- [Task brief]: Among the lines below, take the one holding "Gekleurde weeklenzen orc: 1", the one holding "total: 199.40 -> 128.00", and all lines between them. Set them down exactly.

- [Data]:
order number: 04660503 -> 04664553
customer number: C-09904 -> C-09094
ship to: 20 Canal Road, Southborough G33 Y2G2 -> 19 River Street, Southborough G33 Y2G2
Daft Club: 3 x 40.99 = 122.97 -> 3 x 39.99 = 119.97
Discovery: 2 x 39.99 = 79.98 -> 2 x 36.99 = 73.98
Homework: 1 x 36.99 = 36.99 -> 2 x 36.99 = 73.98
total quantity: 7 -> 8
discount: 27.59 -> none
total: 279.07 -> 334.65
---
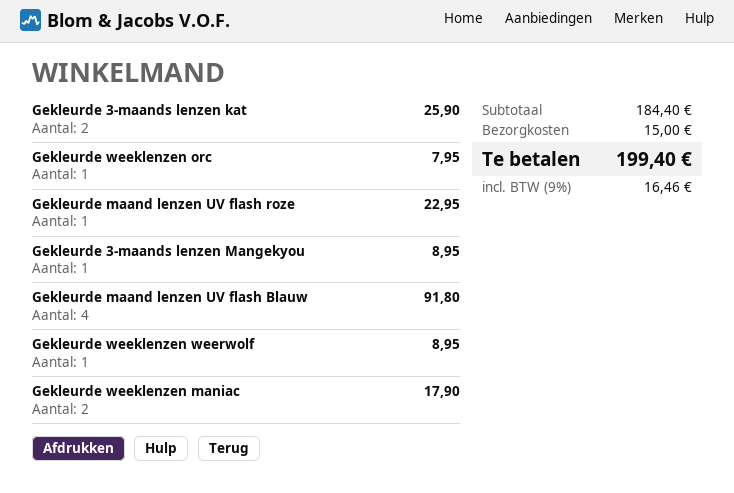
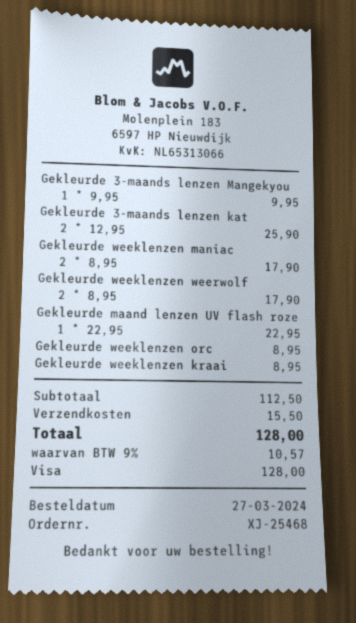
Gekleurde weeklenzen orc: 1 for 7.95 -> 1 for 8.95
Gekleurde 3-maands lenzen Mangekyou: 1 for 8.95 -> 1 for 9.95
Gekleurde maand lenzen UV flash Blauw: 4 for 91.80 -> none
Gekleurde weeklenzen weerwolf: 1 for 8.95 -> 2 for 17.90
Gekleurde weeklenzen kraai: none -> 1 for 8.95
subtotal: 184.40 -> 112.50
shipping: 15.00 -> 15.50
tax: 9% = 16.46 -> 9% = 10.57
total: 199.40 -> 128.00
==
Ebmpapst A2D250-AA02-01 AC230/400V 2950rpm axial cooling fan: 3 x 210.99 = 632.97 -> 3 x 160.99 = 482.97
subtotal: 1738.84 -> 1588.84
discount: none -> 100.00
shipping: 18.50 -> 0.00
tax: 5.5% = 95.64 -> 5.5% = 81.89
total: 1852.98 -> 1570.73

- [Completed task]:
Gekleurde weeklenzen orc: 1 for 7.95 -> 1 for 8.95
Gekleurde 3-maands lenzen Mangekyou: 1 for 8.95 -> 1 for 9.95
Gekleurde maand lenzen UV flash Blauw: 4 for 91.80 -> none
Gekleurde weeklenzen weerwolf: 1 for 8.95 -> 2 for 17.90
Gekleurde weeklenzen kraai: none -> 1 for 8.95
subtotal: 184.40 -> 112.50
shipping: 15.00 -> 15.50
tax: 9% = 16.46 -> 9% = 10.57
total: 199.40 -> 128.00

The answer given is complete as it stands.